White hot pain covered my right side as I pulled back and ducked behind cover, before my eyes found the wound they scanned the bloodied messes that wore young faces of spirits, fresh fodder for the meat grinder.
Searing white settled in my side as I slumped to the ground.
“Bashtard Kombat!” Spat a voice to my right, without looking I knew it was Ivanovich his slurred lisp outing him.
Breathing ragged cool air made my pain worse, my trembling hands narrowly unbuckled the top of my PKM, ripping free a new belt from my pack. I loaded it and lined the box magazine. Hands locking up in the cold of the morning as I pulled back on the bolt hearing another shout- this time of Mortar.
Fumbling into my breast pocket I pulled a cigarette free of the Prima packet drawing my lighter and wasting what felt like my last breath on savouring the taste.
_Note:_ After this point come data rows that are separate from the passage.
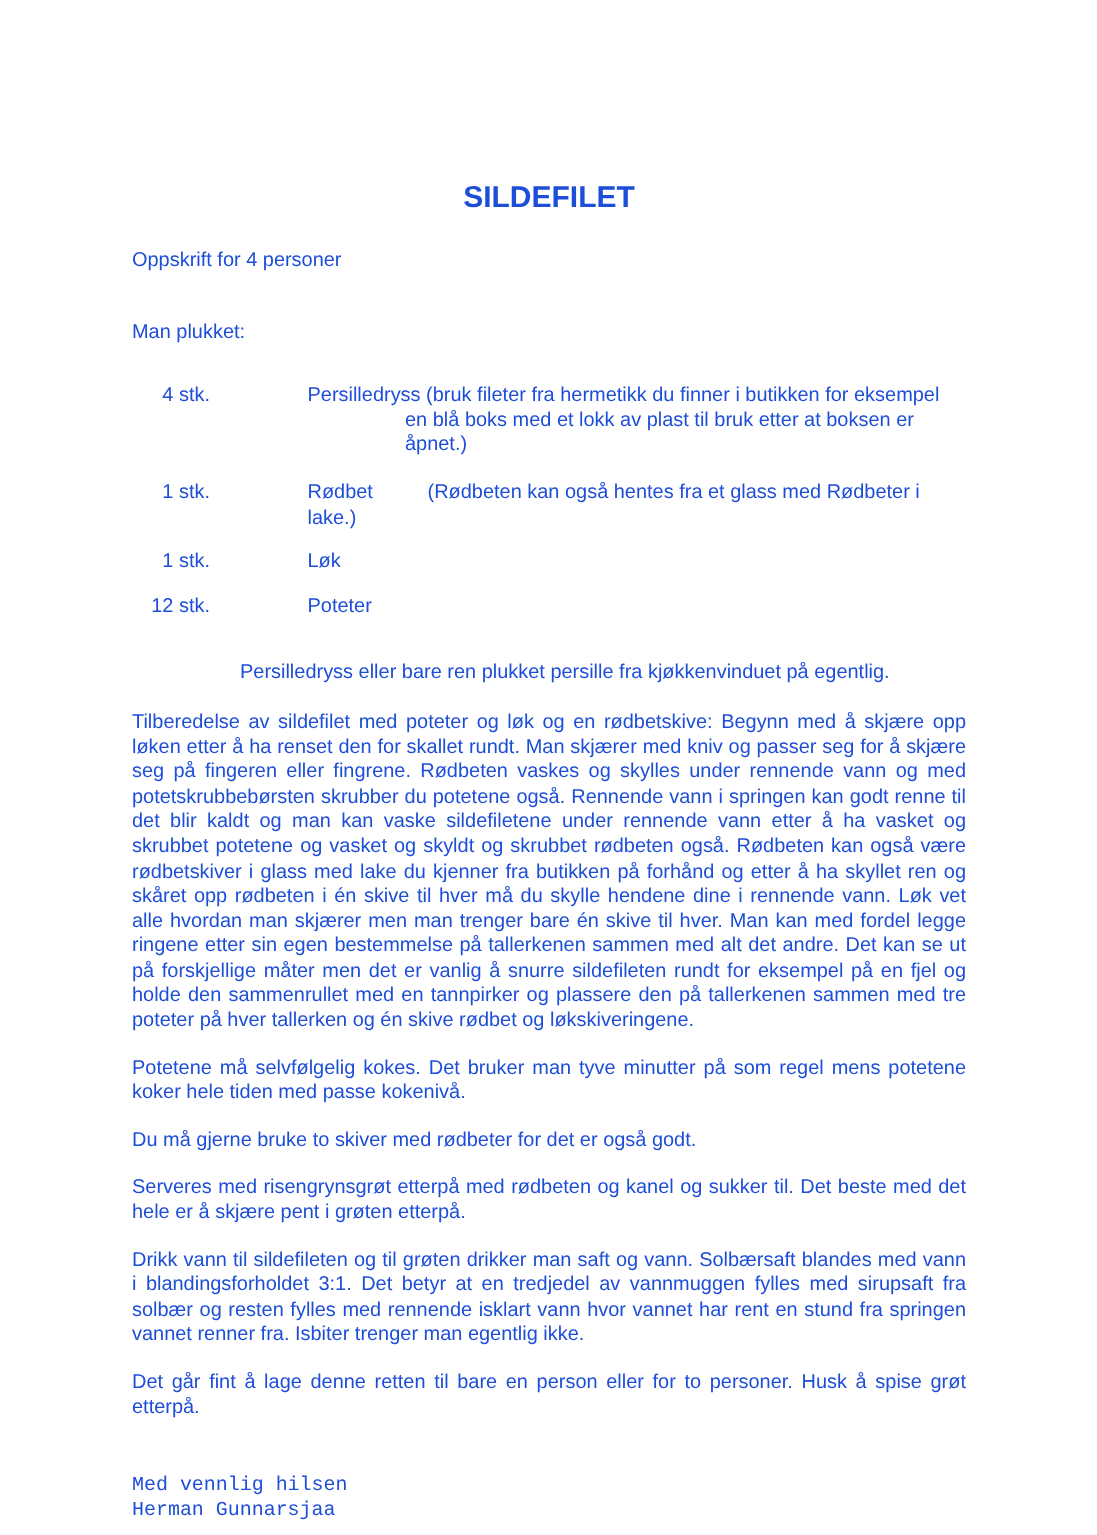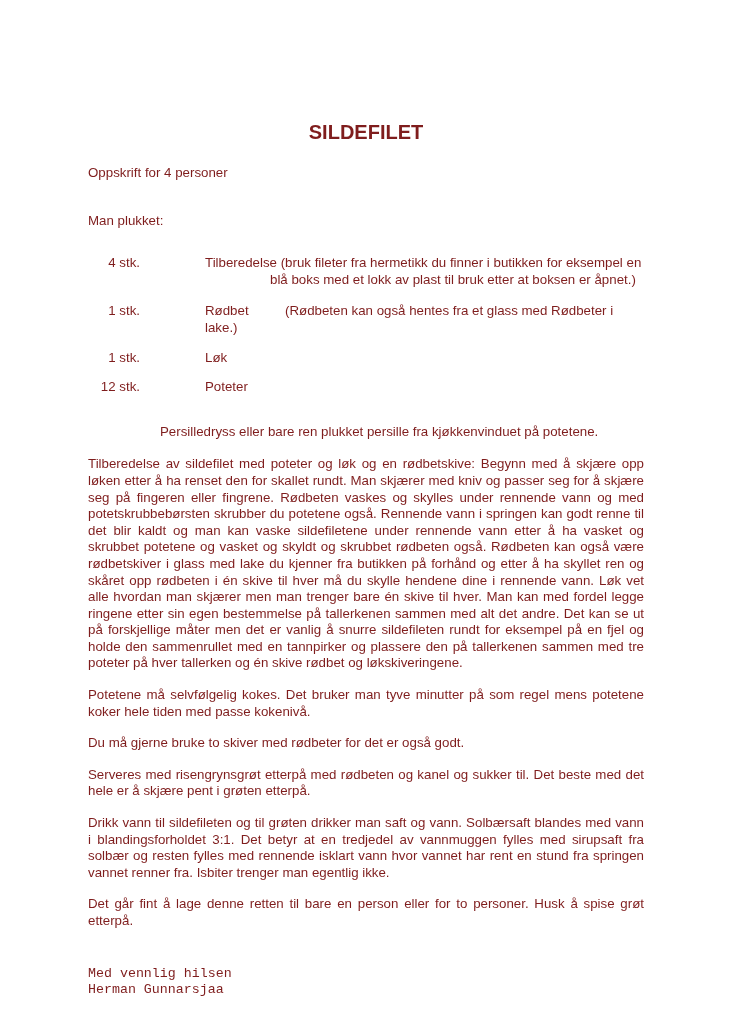"SILDEFILET" .page { color: #7f1d1d -> #1d4ed8 }
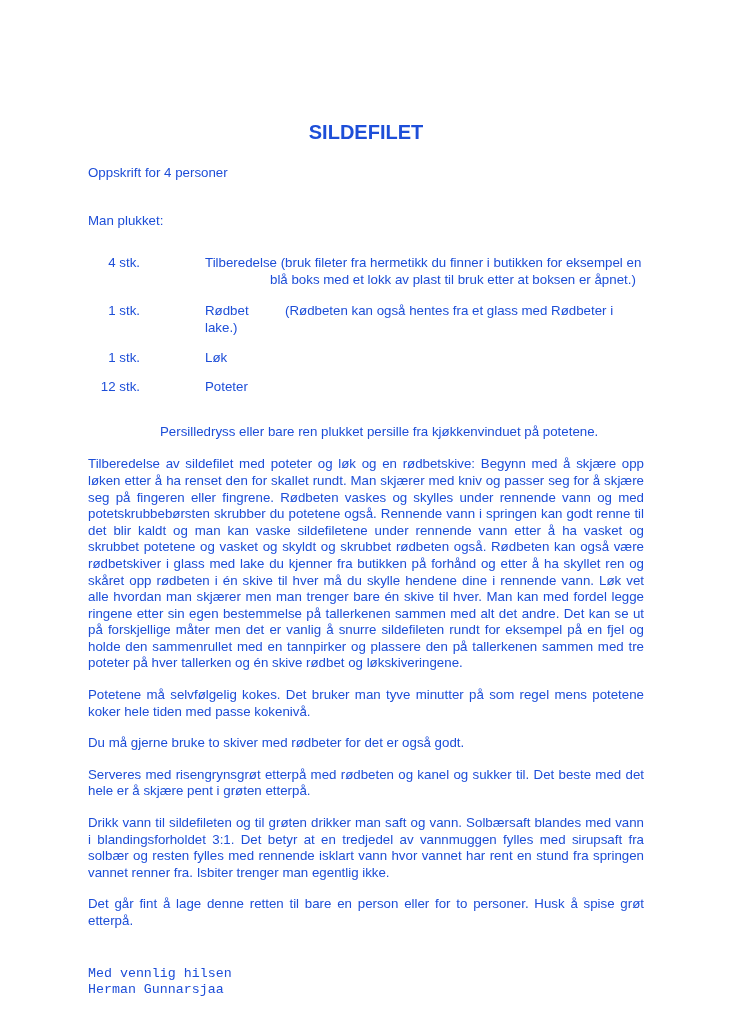"Tilberedelse" span { text: Tilberedelse -> Persilledryss }
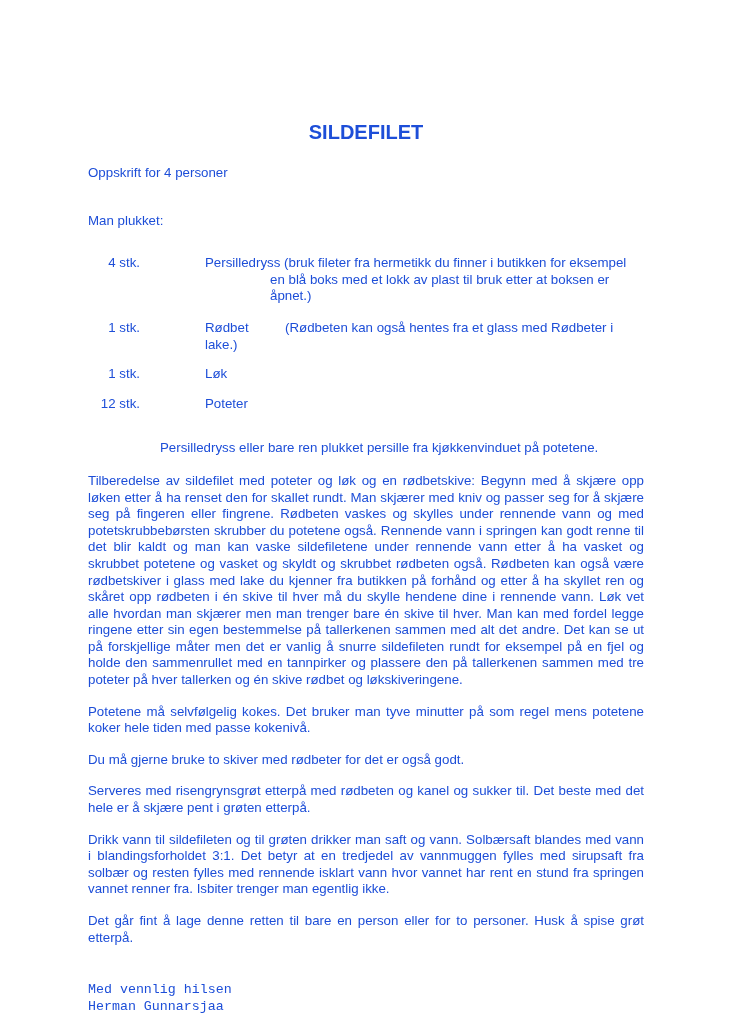"Persilledryss eller bare ren plukket" div.garnish { text: potetene -> egentlig }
As an eternity passed to the whistling hail of the shell falling on our position my mind fell to thoughts of home, briefly wondering what my mother was cooking for dinner tonight, how my sister was going in college and whether my brother’s studies were keeping him out of trouble.
None such thoughts of my impending death or woes of choosing to stay in my unit arose, merely curious idle wondering.
Right as I exhaled a wave of smoke everything went black as the whistling of the shell stopped and a loud ‘Bang’ followed.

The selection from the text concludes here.